# I just bought a set of $53 drilled and slotted rotors and carbon metallic pads for my Cabrio, this should be interesting!



## mhardgrove (Feb 17, 2009)

Ok, first off I am NOT trying to be a boy racer, I was simply looking for a set of pads when I stumbled upon a set of rotors and Pads for $53 total. Considering that getting the stock rotors turned and that would be more than this set. I guess I will be the guinea pig and test this out as there are 0 reviews for the VW MK3 on amazon, but other good reviews. Here is a link to what I bought:

http://www.amazon.com/Max-TA025311-...8&qid=1453955310&sr=1-1&keywords=Max+TA025311


If they suck it's still better than the worn pads on the car now! I will likely write up a nice little review!


----------



## mhardgrove (Feb 17, 2009)

I received this tonight and just had to see what my $53 bought. I am somewhat impressed at this point in heft of the rotors and pads. I will know more tomorrow upon install, but I expected some lightweight and crappy rotor with equally crappy pads. I will do a full flush of the brakes tomorrow with the proper type fluid (TYP 200) before installing these and report back on my impressions.


----------



## eurocco (Jul 4, 2003)

Keep us posted.


----------



## mhardgrove (Feb 17, 2009)

Ok, let me start by saying, I LOVE THESE BRAKES! After the protective coating was removed by hard braking a bit they stop hella quick!
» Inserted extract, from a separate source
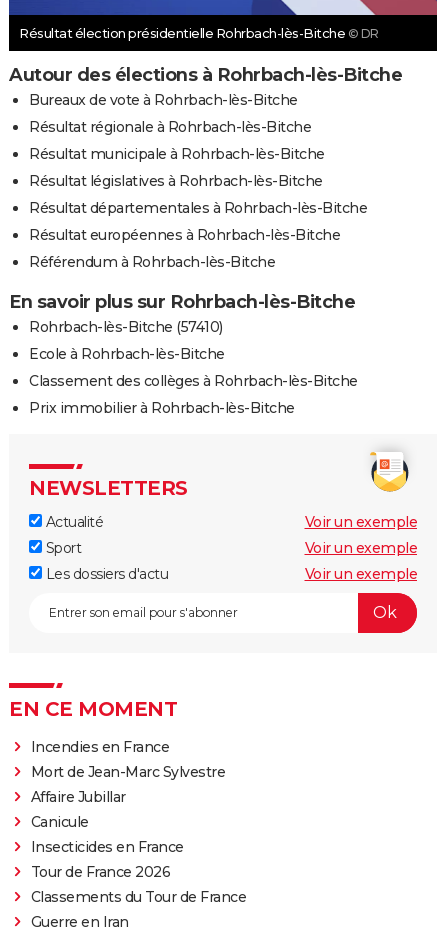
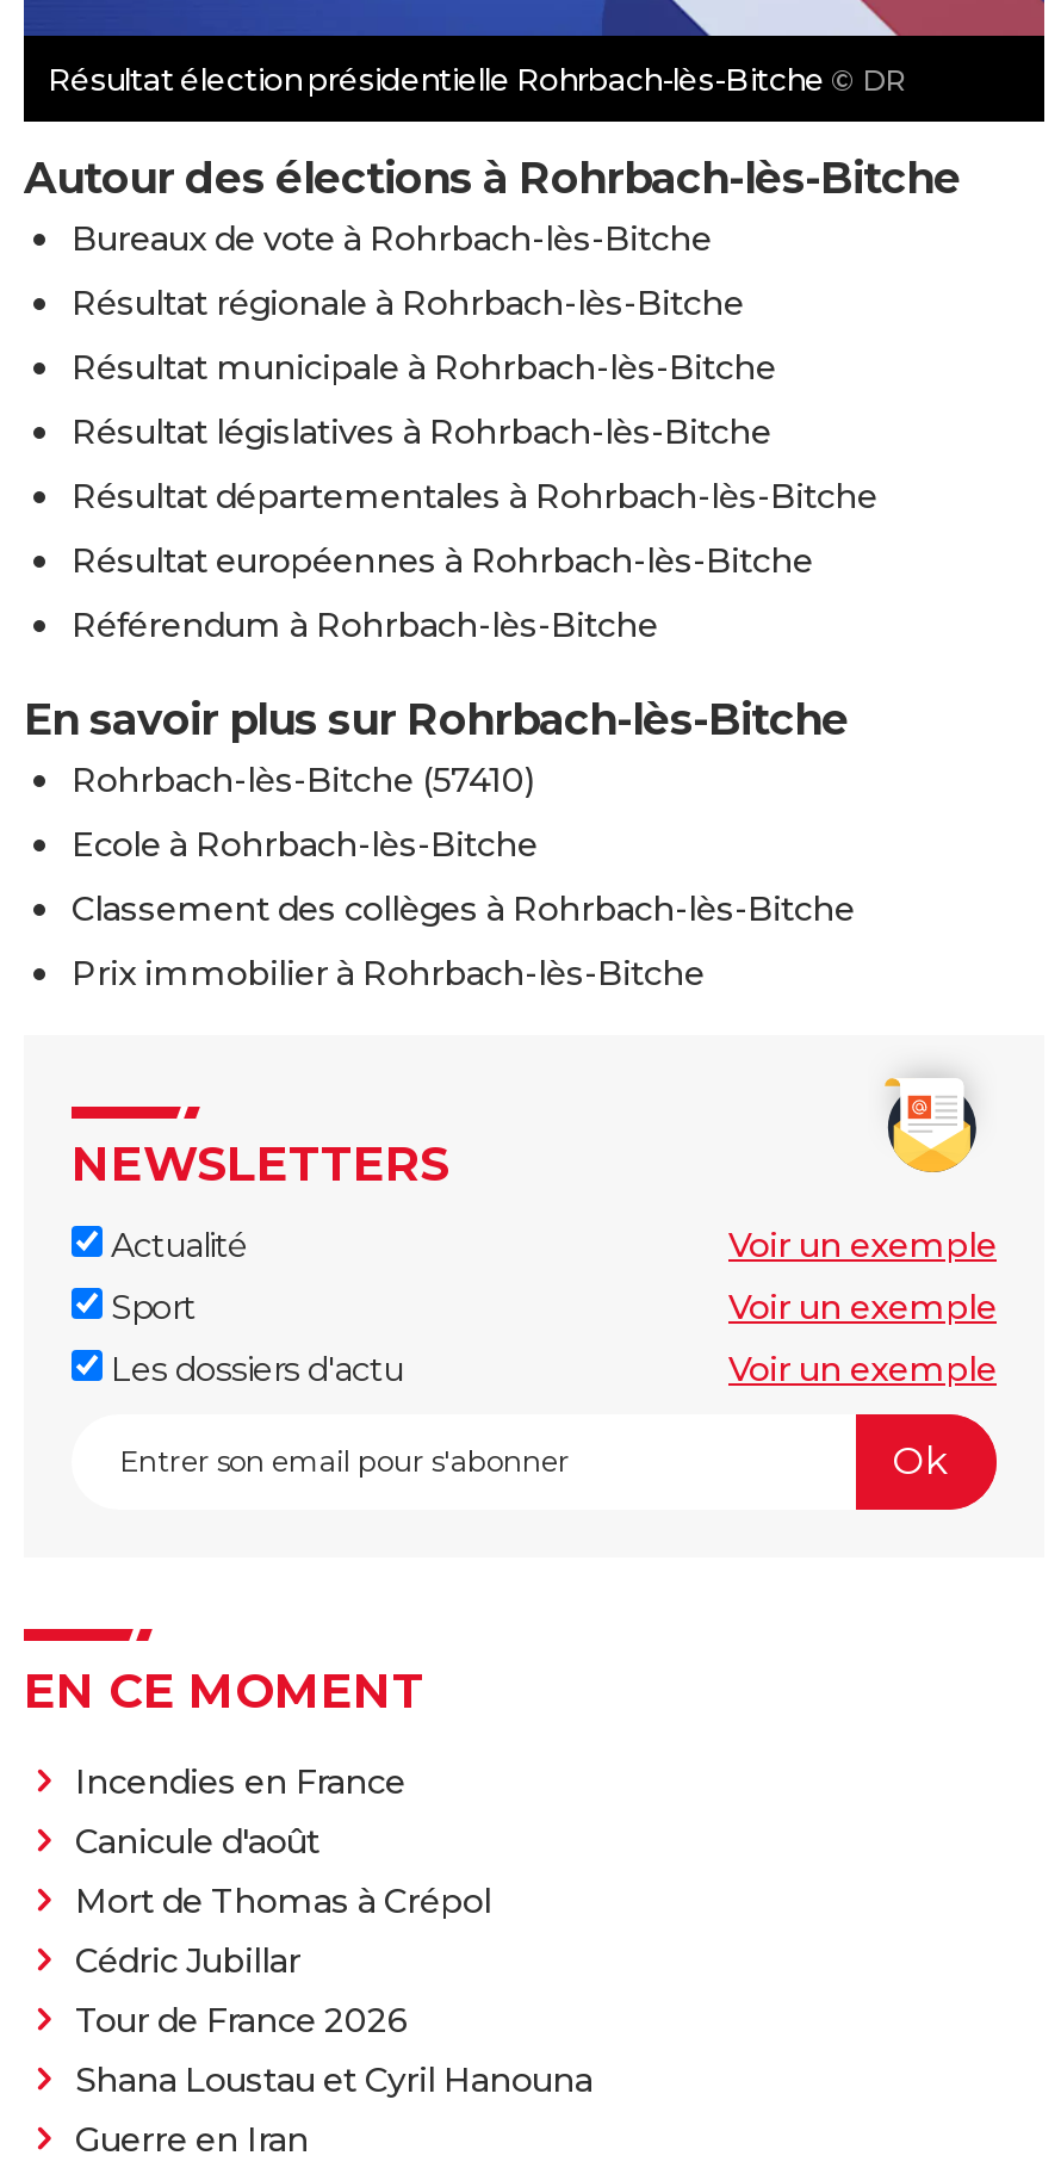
[30,763,225,856] Mort de Jean-Marc Sylvestre | Affaire Jubillar | Canicule | Insecticides en France -> [75,1820,491,1982] Canicule d'août | Mort de Thomas à Crépol | Cédric Jubillar
[30,888,246,906] Classements du Tour de France -> [75,2058,592,2101] Shana Loustau et Cyril Hanouna

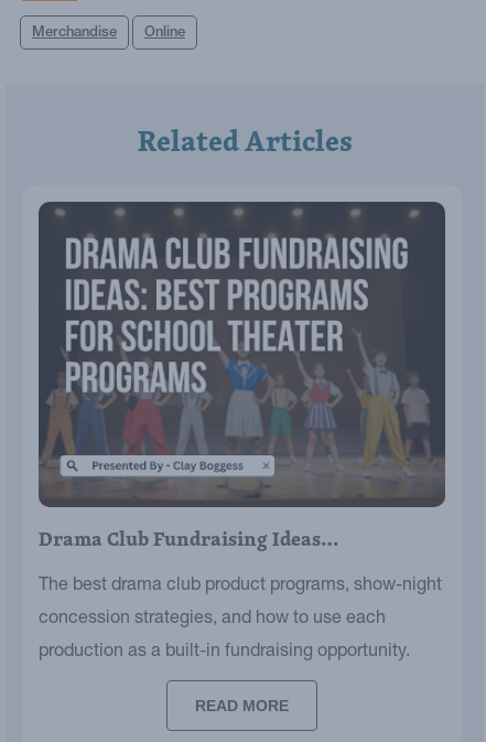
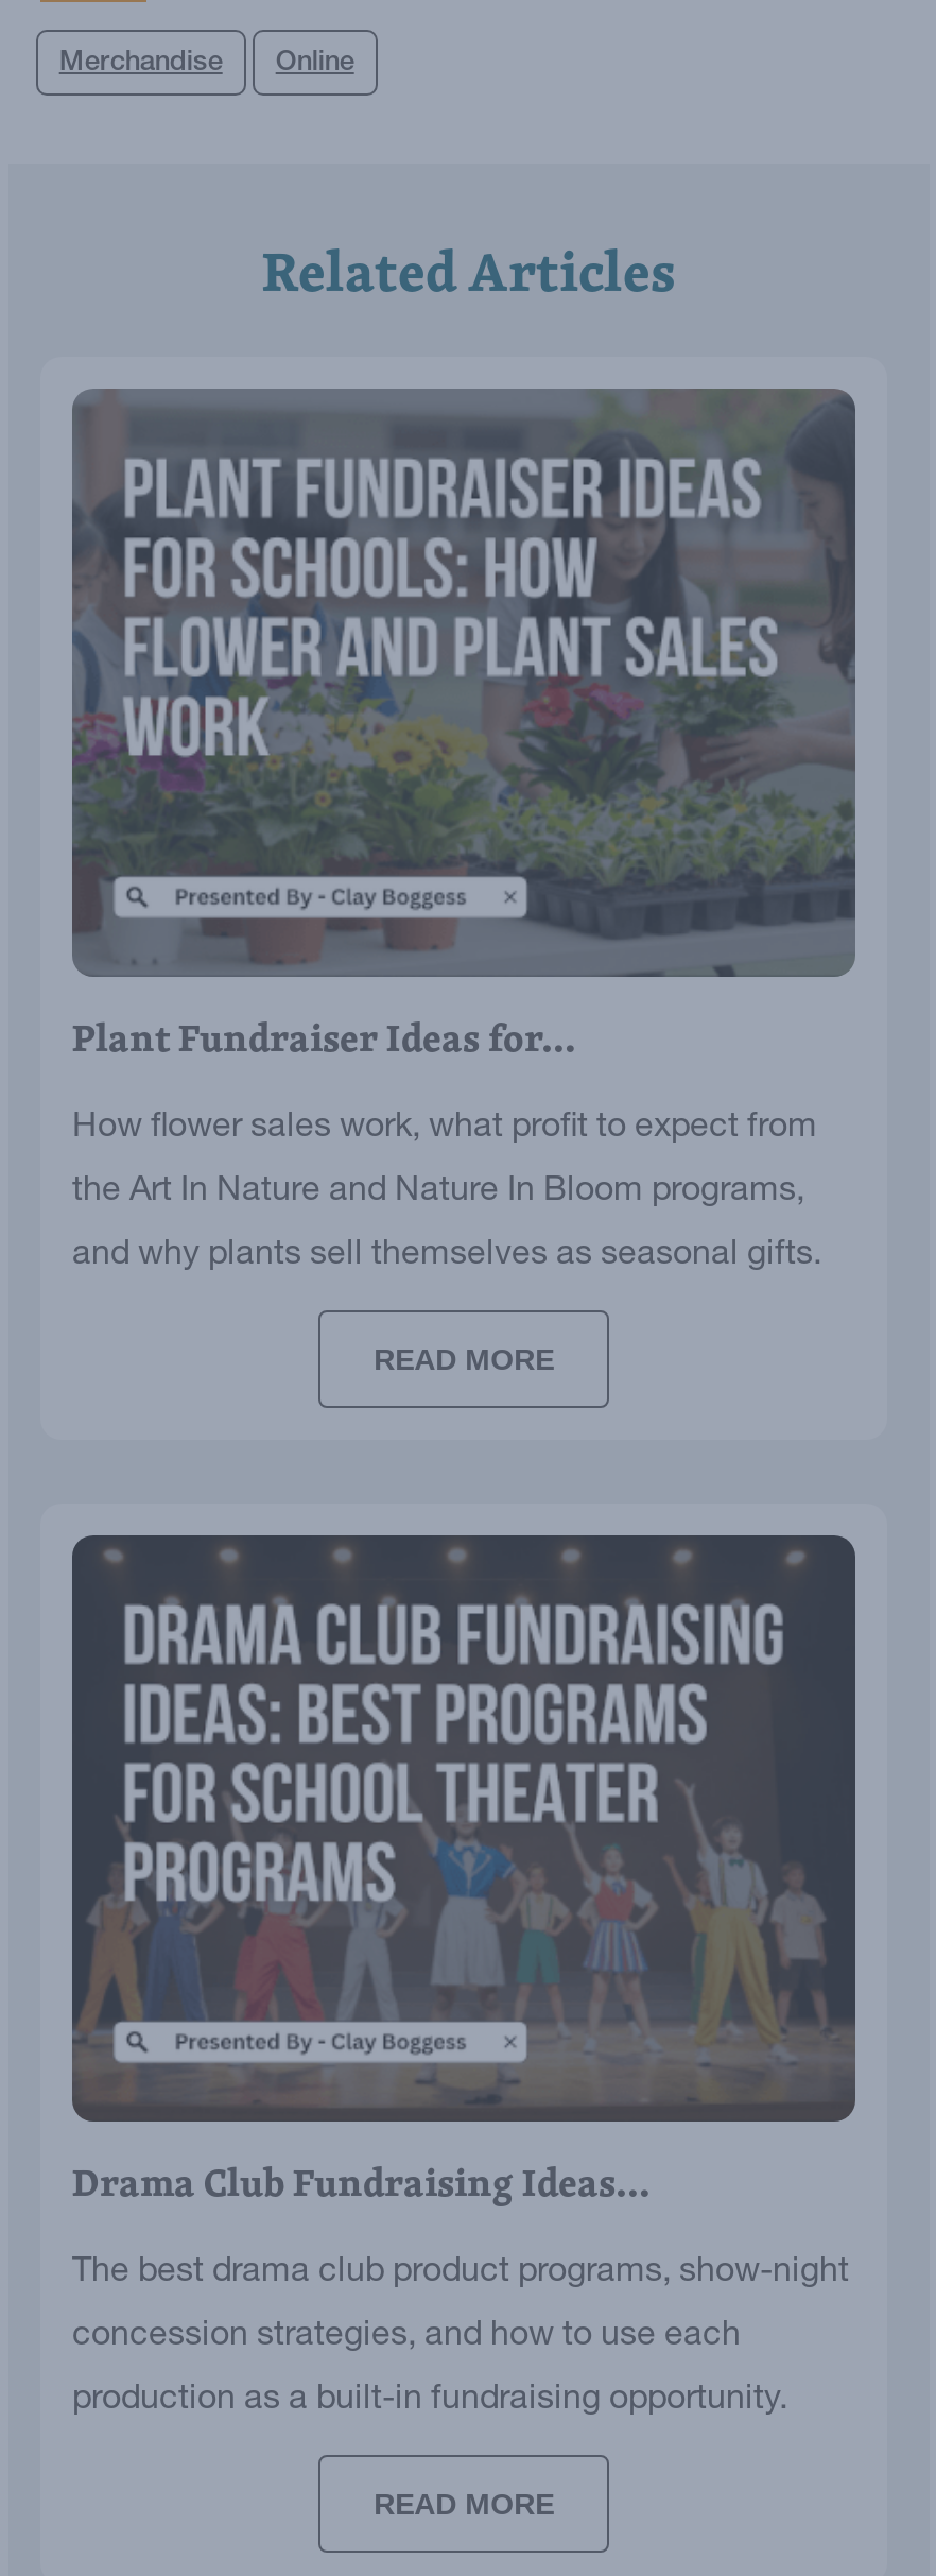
none -> [72,389,855,1375] [image] | Plant Fundraiser Ideas for… | How flower sales work, what profit to expect from | the Art In Nature and Nature In Bloom programs, | and why plants sell themselves as seasonal gifts. | READ MORE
Now, I have no reference as the stock pads were toast and the old brake fluid looked like tobacco spit, BUT after replacing these the only difference that I could complain about is the noise of the pad going over the holes and slots, but you hear it only with the radio off and windows down. Time will tell the wear of these, but so far so good after a few days.


Sent from my iPhone using Tapatalk


----------



## DJD-Rod (Sep 23, 2011)

mhardgrove said:


> Ok, let me start by saying, I LOVE THESE BRAKES! After the protective coating was removed by hard braking a bit they stop hella quick! Now, I have no reference as the stock pads were toast and the old brake fluid looked like tobacco spit, BUT after replacing these the only difference that I could complain about is the noise of the pad going over the holes and slots, but you hear it only with the radio off and windows down. Time will tell the wear of these, but so far so good after a few days.
> 
> 
> Sent from my iPhone using Tapatalk


How have these rotors/pads been since? Any update?


----------



## mhardgrove (Feb 17, 2009)

Perfect actually! After wearing in the pads the noise has gone away. Car stops WAY faster and no noticeable dust that sticks to the rims. I notice these kits are about $80 now, but well worth it.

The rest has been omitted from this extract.